### Task data
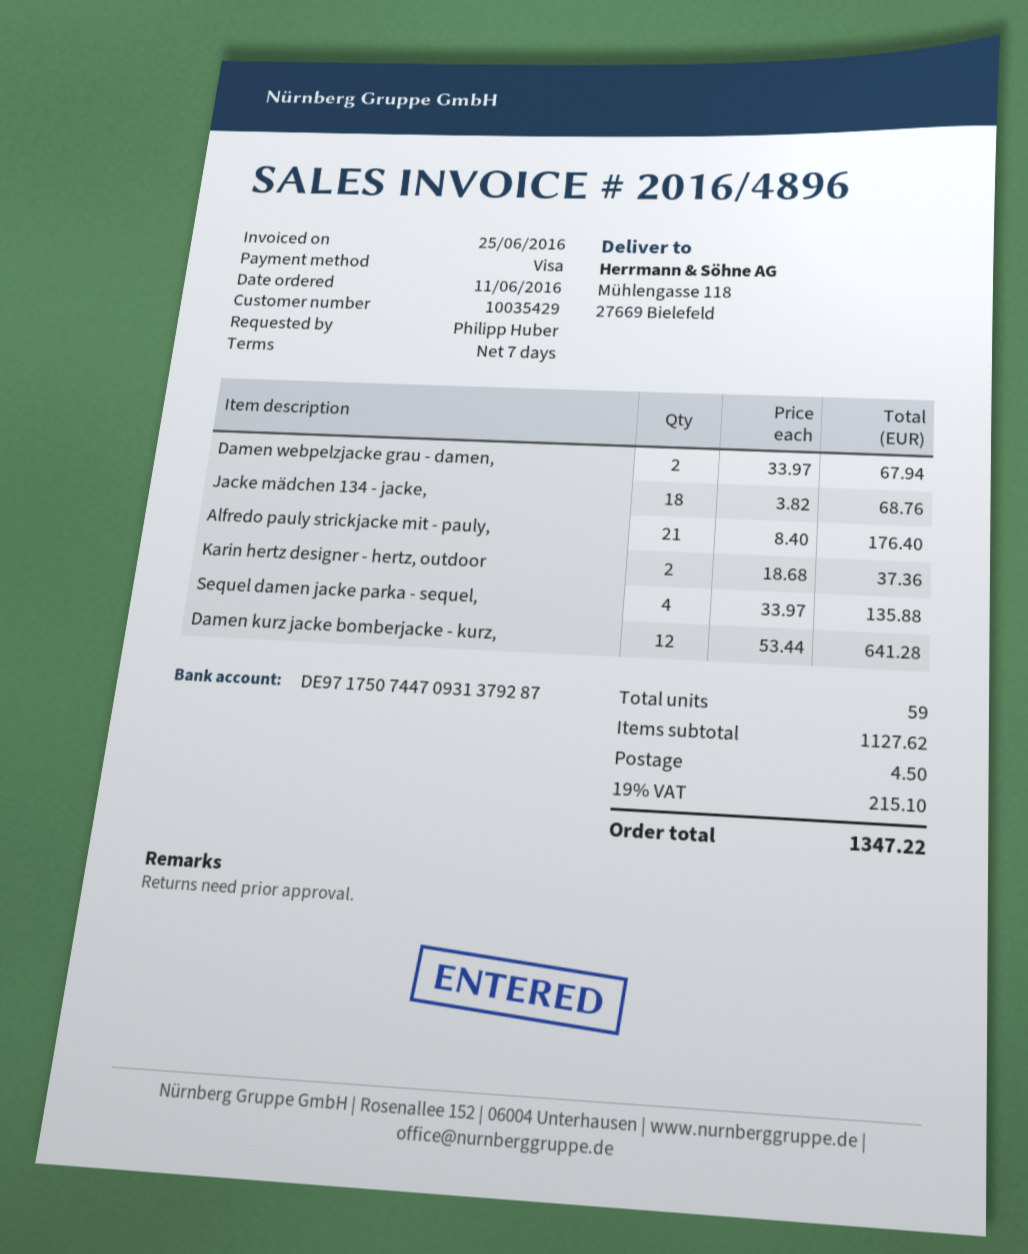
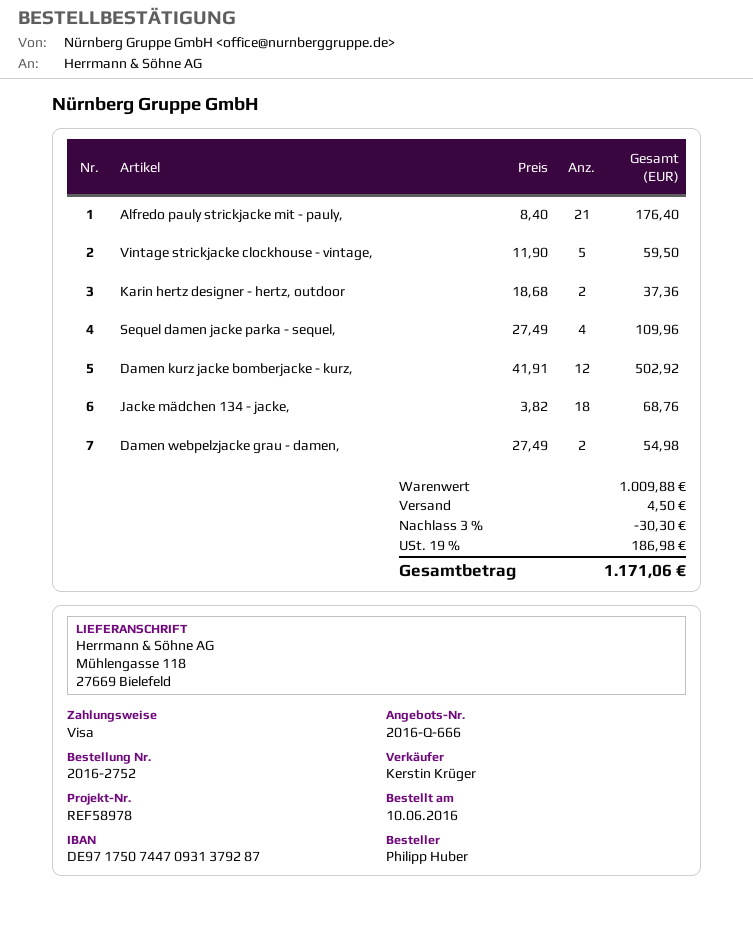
order date: 2016-06-11 -> 2016-06-10
Damen webpelzjacke grau - damen,: 2 x 33.97 = 67.94 -> 2 x 27.49 = 54.98
Sequel damen jacke parka - sequel,: 4 x 33.97 = 135.88 -> 4 x 27.49 = 109.96
Damen kurz jacke bomberjacke - kurz,: 12 x 53.44 = 641.28 -> 12 x 41.91 = 502.92
Vintage strickjacke clockhouse - vintage,: none -> 5 x 11.90 = 59.50
subtotal: 1127.62 -> 1009.88
discount: none -> 3% = 30.30
tax: 19% = 215.10 -> 19% = 186.98
total: 1347.22 -> 1171.06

### Task prompt
Write out each line above that contains the word "none".

### Solution for this task
Vintage strickjacke clockhouse - vintage,: none -> 5 x 11.90 = 59.50
discount: none -> 3% = 30.30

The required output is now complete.